Logging All Errors

by Apr 18, 2014

In a previous tip you have seen that cmdlet errors can only be caught by an error handler if the -ErrorAction is set to "Stop". Doing this alters the way the cmdlet works, though. It will then stop at the first error encountered.

Take the next example: it scans the windows folder for PowerShell scripts recursively. If you wanted to catch errors (accessing protected subfolders, for example), this would not work:

try
{
  Get-ChildItem -Path $env:windir -Filter *.ps1 -Recurse -ErrorAction Stop
}
catch
{
  Write-Warning "Error: $_"
} 

The code would catch the first error, but the cmdlet would stop and not continue to scan the remaining subfolders.

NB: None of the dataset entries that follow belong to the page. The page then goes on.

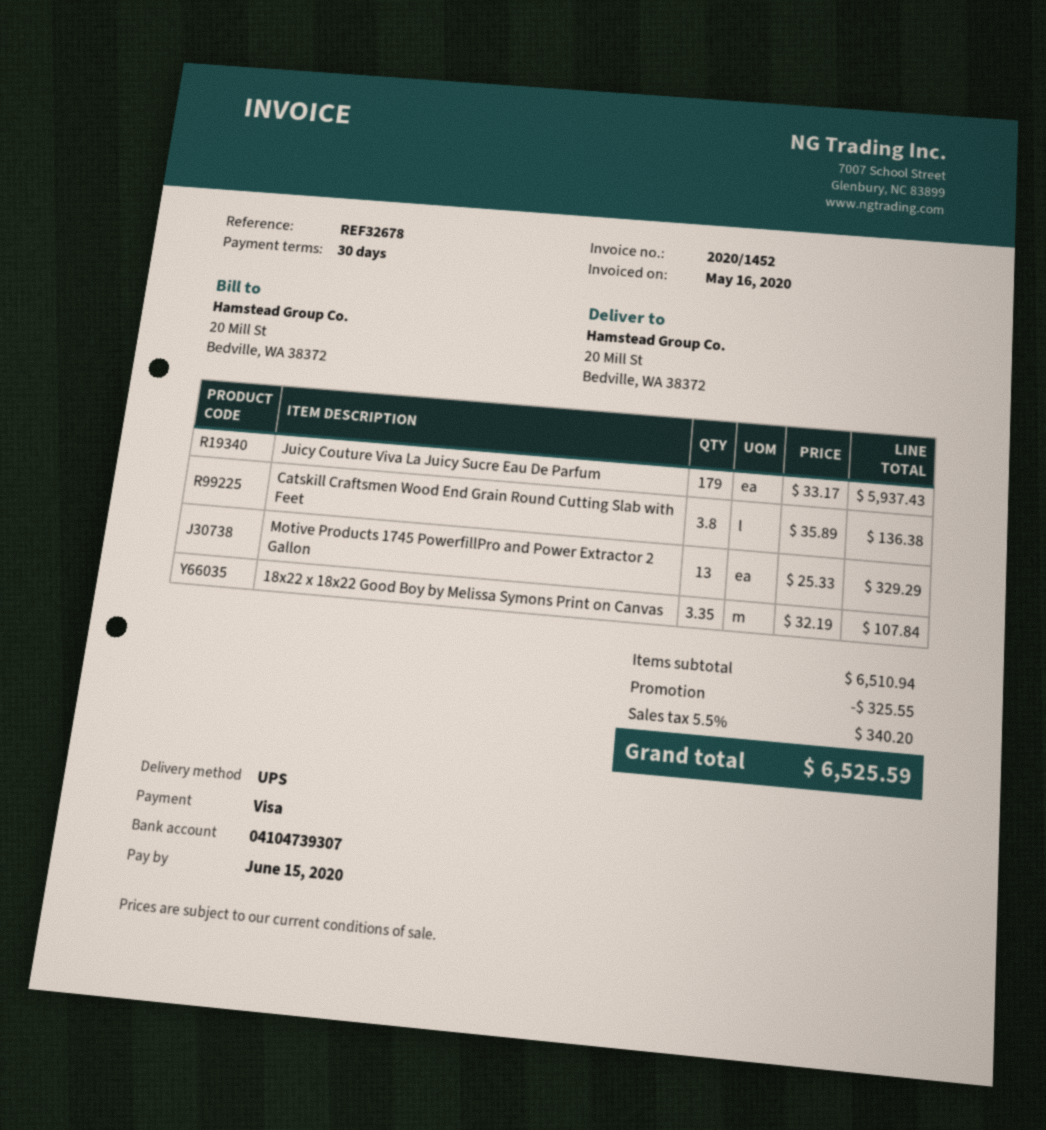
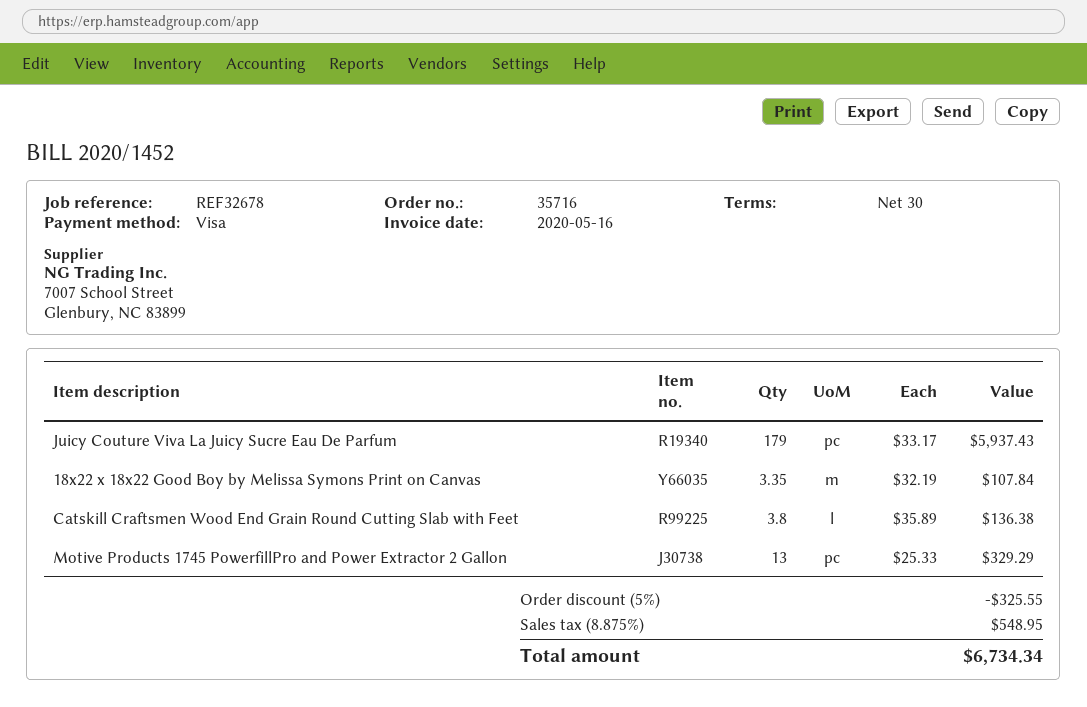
tax: 5.5% = 340.20 -> 8.875% = 548.95
total: 6525.59 -> 6734.34

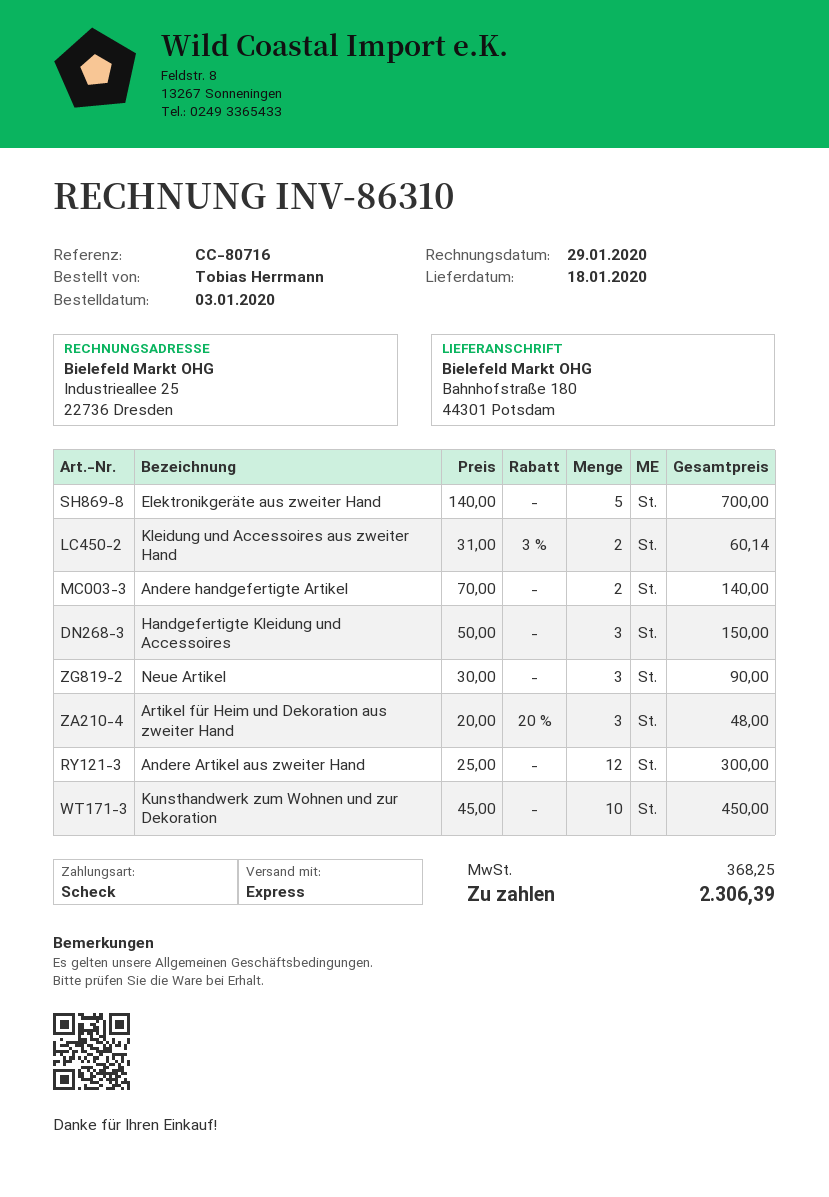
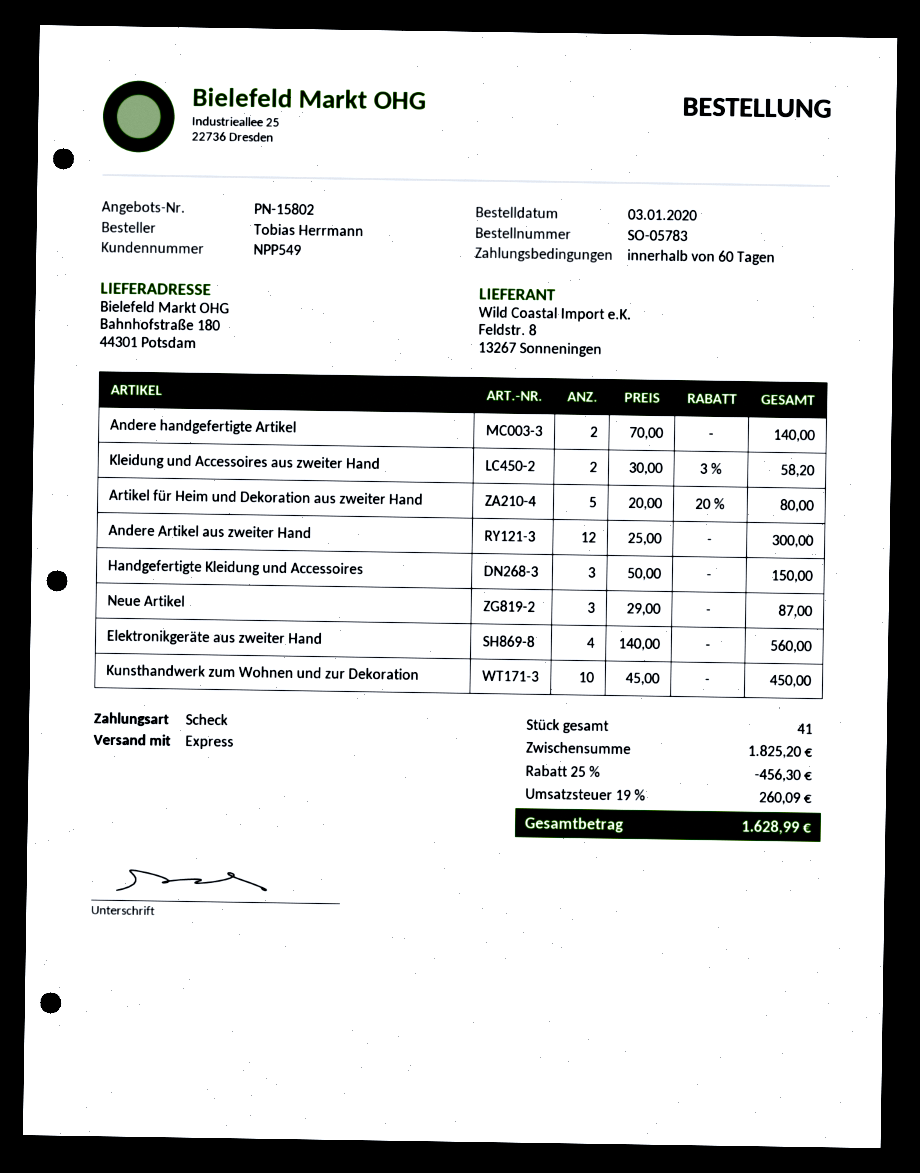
Elektronikgeräte aus zweiter Hand: 5 x 140.00 = 700.00 -> 4 x 140.00 = 560.00
Kleidung und Accessoires aus zweiter Hand: 2 x 31.00 - 3% = 60.14 -> 2 x 30.00 - 3% = 58.20
Neue Artikel: 3 x 30.00 = 90.00 -> 3 x 29.00 = 87.00
Artikel für Heim und Dekoration aus zweiter Hand: 3 x 20.00 - 20% = 48.00 -> 5 x 20.00 - 20% = 80.00
discount: none -> 25% = 456.30
tax: 368.25 -> 260.09
total: 2306.39 -> 1628.99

If you just suppressed errors, you would get complete results, but now your error handler would not catch anything:

try
{
  Get-ChildItem -Path $env:windir -Filter *.ps1 -Recurse -ErrorAction SilentlyContinue
}
catch
{
  Write-Warning "Error: $_"
} 

So if you want a cmdlet to run uninterruptedly, and still get a list of all folders that you were unable to access, do not use an error handler at all. Instead, use -ErrorVariable and log the errors silently to a variable.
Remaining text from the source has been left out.